New power for GMC to appeal fitness to practise decisions

20/01/2016
On 31 December 2015 the GMC gained the ability to appeal fitness to practise decisions of the Medical Practitioners Tribunal Service (the MPTS) to the High Court where it considers the original decision to be unduly lenient. Until now only the Professional Standards Authority for Health and Social Care (the PSA) could appeal unduly lenient findings. We examine how these appeals will work and the cross-over with the PSA’s existing powers.

On 31 December 2015 the GMC gained the ability to appeal fitness to practise decisions of the Medical Practitioners Tribunal Service (the MPTS) to the High Court where it considers the original decision to be unduly lenient. Until now only the Professional Standards Authority for Health and Social Care (the PSA) could appeal unduly lenient findings. We examine how these appeals will work and the cross-over with the PSA’s existing powers.

The General Medical Council (Fitness to Practise and Over-arching Objective) and the Professional Standards Authority for Health and Social Care (References to Court) Order 2015 was made on 19 March and came into force on 31 December, inserting a new Section 40A in the Medical Act 1983. Where the Fitness to Practise Panel has issued a doctor with a suspension or conditions, or has not imposed a sanction (including where there is no finding of impairment), the GMC can appeal to the High Court if it considers that the decision is unduly lenient or should not have been made, and that it is desirable for the protection of the public for the GMC to appeal. Undue lenience may include considering that the findings on fitness to practise are inadequate, or that the sanction does not adequately reflect the findings on impairment.

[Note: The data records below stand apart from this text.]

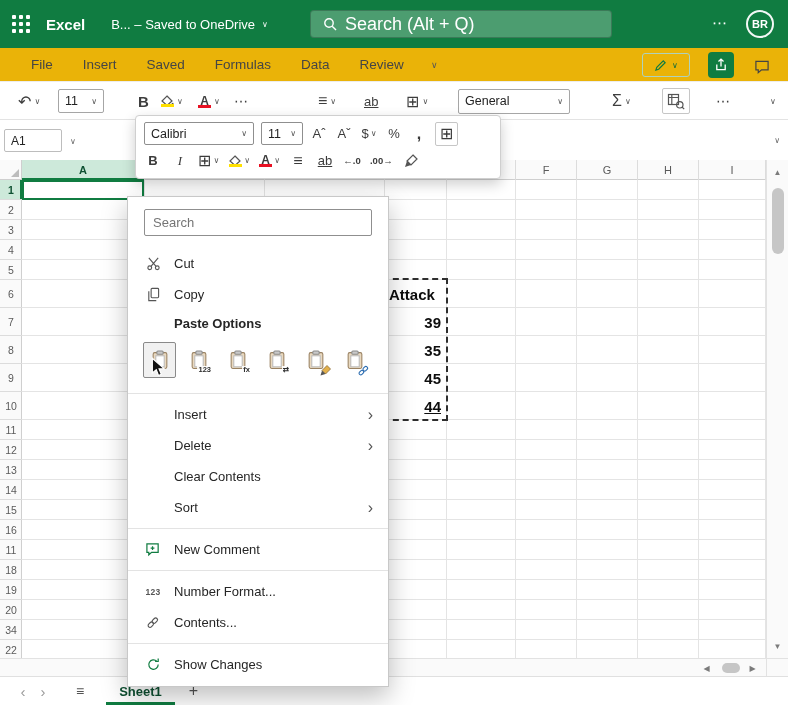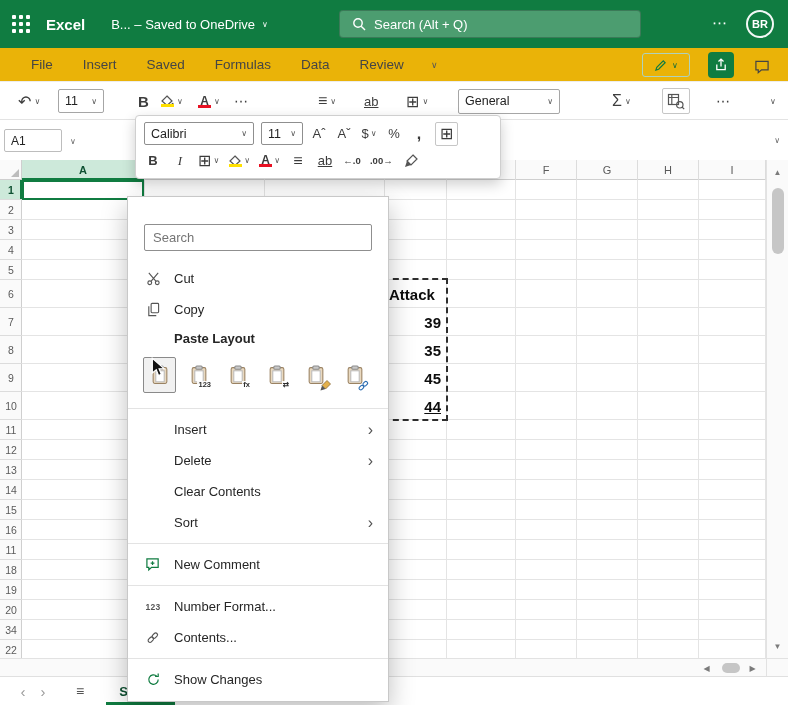"Search (Alt + Q)" .search-pill { font-size: 13px -> 18px; left: 339px -> 310px }
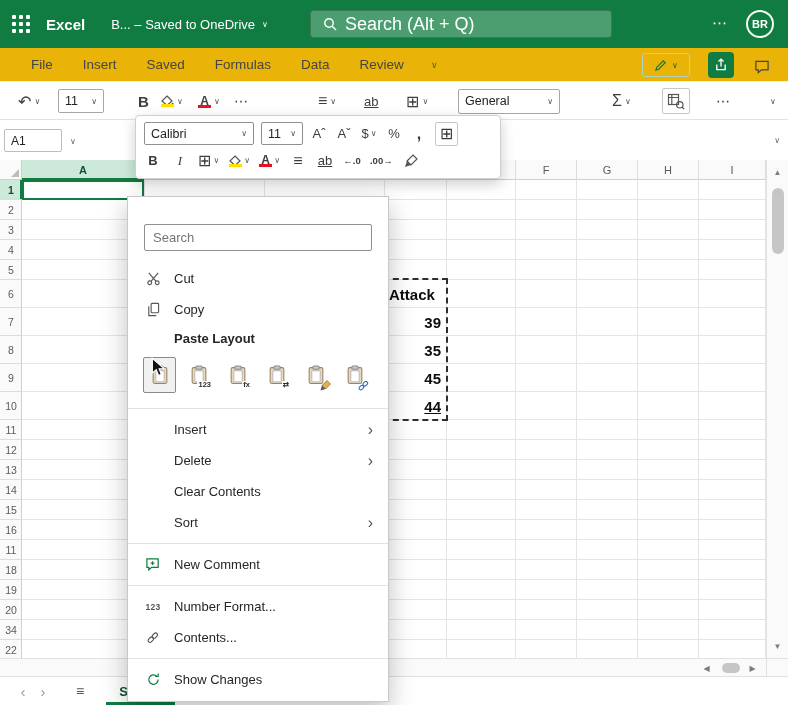"General" div.combo { width: 102px -> 112px }
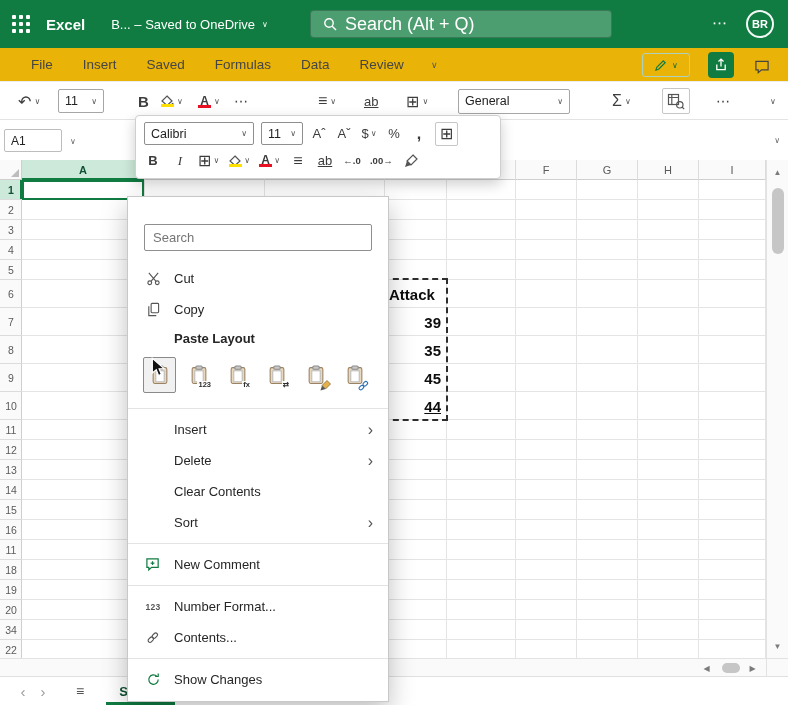"Search" .menu-search { margin: 19px 16px 12px -> 4px 16px 12px }
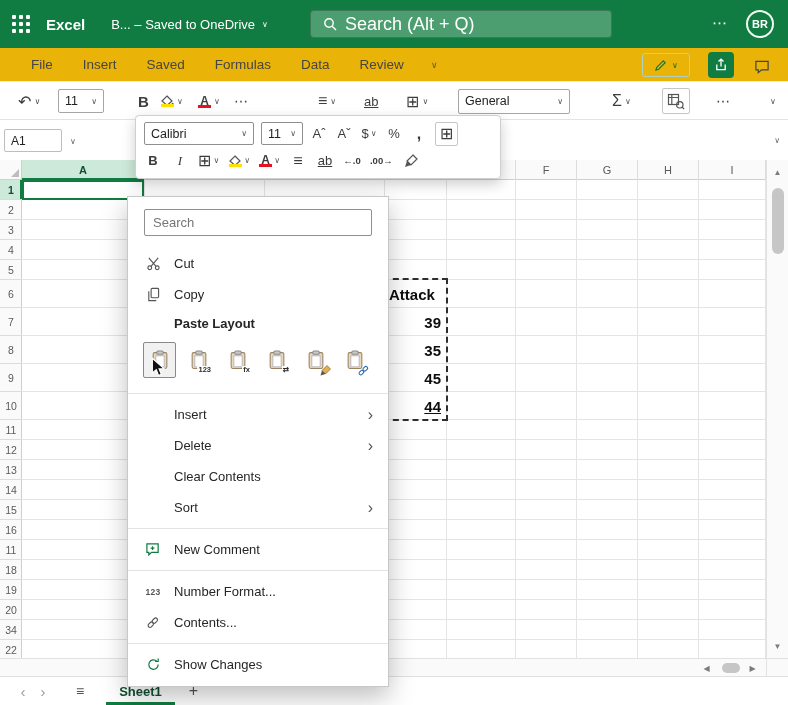"Paste Layout" div.menu-header { text: Layout -> Options }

The wording of Section 40A matches the PSA’s powers to appeal a decision of any of the healthcare regulators under Section 29 of the National Health Service Reform and Health Care Professions Act 2002. Until Section 40A was implemented, the GMC was not able to appeal its own fitness to practise decisions, and had to rely on the PSA to appeal (at which point the GMC would be listed as a respondent, allowing it to be involved in the appeal). In order to prevent both the GMC and the PSA appealing at the same time, a Section 29A has been added to the 2002 Act. Should the PSA bring its own appeal against the decision, it must inform the GMC of the appeal and the GMC must inform the High Court whether or not it wants the appeal to continue. If it does want the appeal to continue, from then on it will be treated as a GMC appeal under Section 40A of the Medical Act.

Given the short time since the GMC have been able to make their own appeals, it is not yet clear how the concurrent appeal powers will work in practice, and in particular what will happen if the GMC does not wish for the appeal to continue. It will also be interesting to see whether there is any difference between decisions which the GMC decides to appeal for being unduly lenient and those the PSA decides to appeal.

While this new power to appeal is first being implemented for the GMC, it may be that after a trial period other healthcare regulators also request powers to appeal decisions of their disciplinary panels; to do so there may well be intense scrutiny of the independence of panels. The GMC will point to the MPTS having become a statutory committee of the GMC and the steps it has taken (including the nomenclature) to separate functions. Other regulators may face a greater challenge in demonstrating the separation and structural independence.